**Material shown:**
• • • •

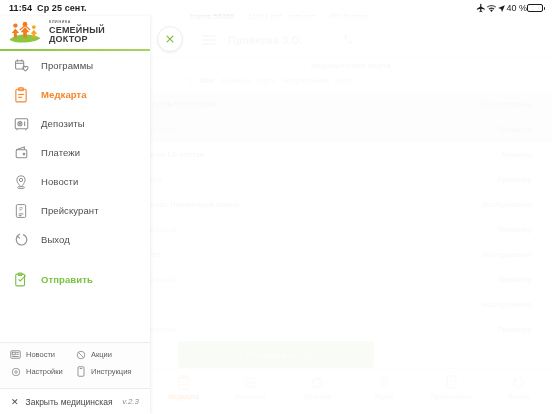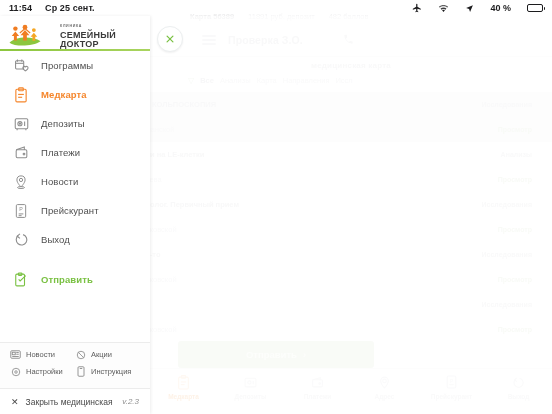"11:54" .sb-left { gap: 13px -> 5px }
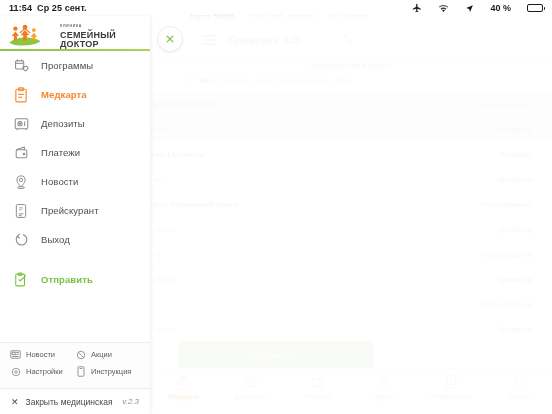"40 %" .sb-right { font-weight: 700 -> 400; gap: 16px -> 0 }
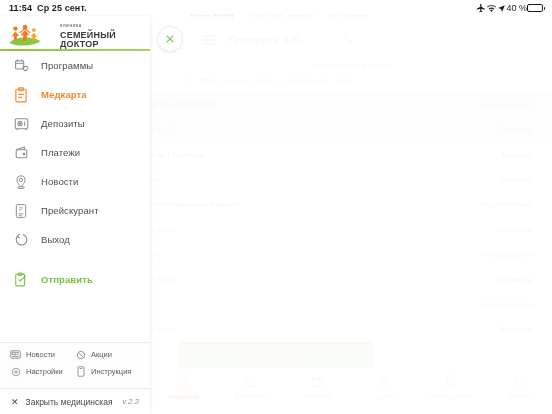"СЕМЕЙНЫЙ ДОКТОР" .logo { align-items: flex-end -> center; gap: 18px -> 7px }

• • • •

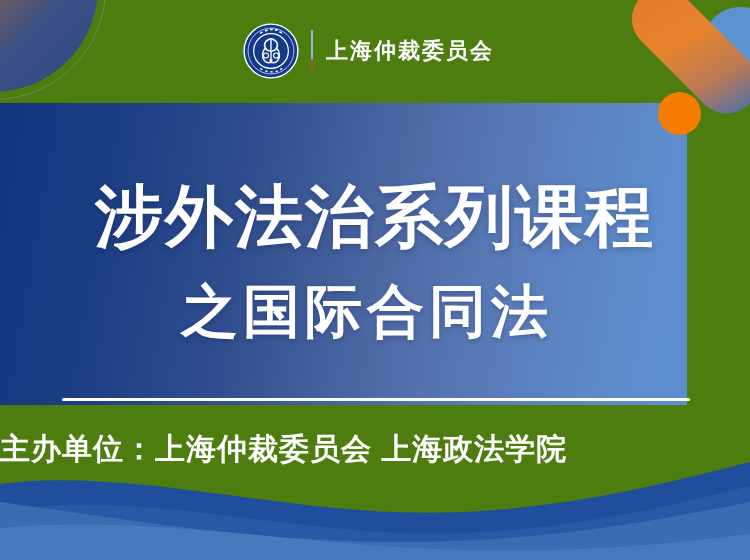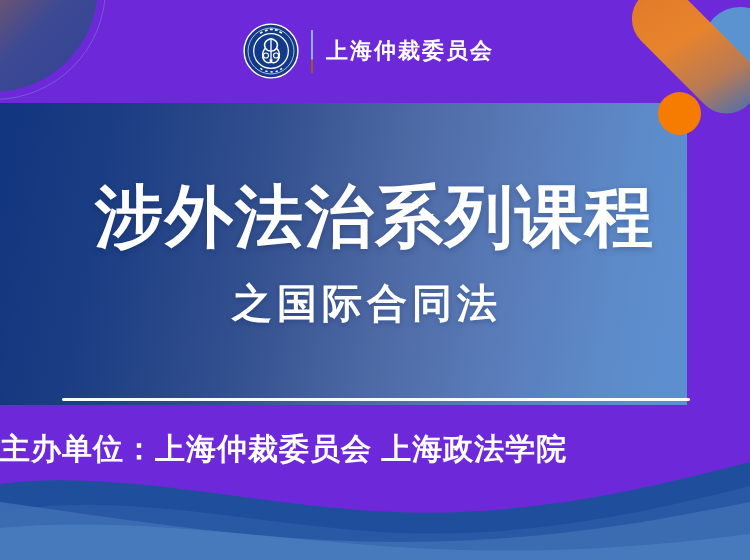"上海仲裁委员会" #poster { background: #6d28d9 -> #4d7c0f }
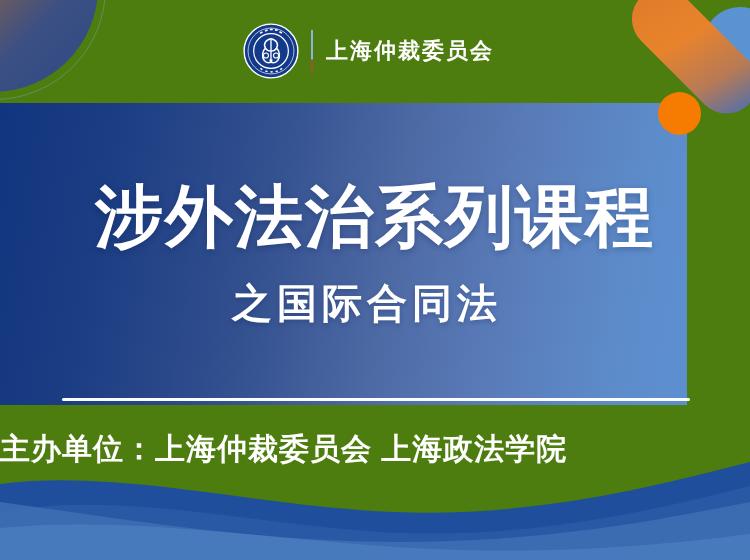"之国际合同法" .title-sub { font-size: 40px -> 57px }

• • • •

**Required work:** Using the entries above, transcribe exactly from the line that has "gap: 13px ->" through the line that has "align-items: flex-end ->". Pictures are dropped.

**Expected answer:**
"11:54" .sb-left { gap: 13px -> 5px }
"40 %" .sb-right { font-weight: 700 -> 400; gap: 16px -> 0 }
"СЕМЕЙНЫЙ ДОКТОР" .logo { align-items: flex-end -> center; gap: 18px -> 7px }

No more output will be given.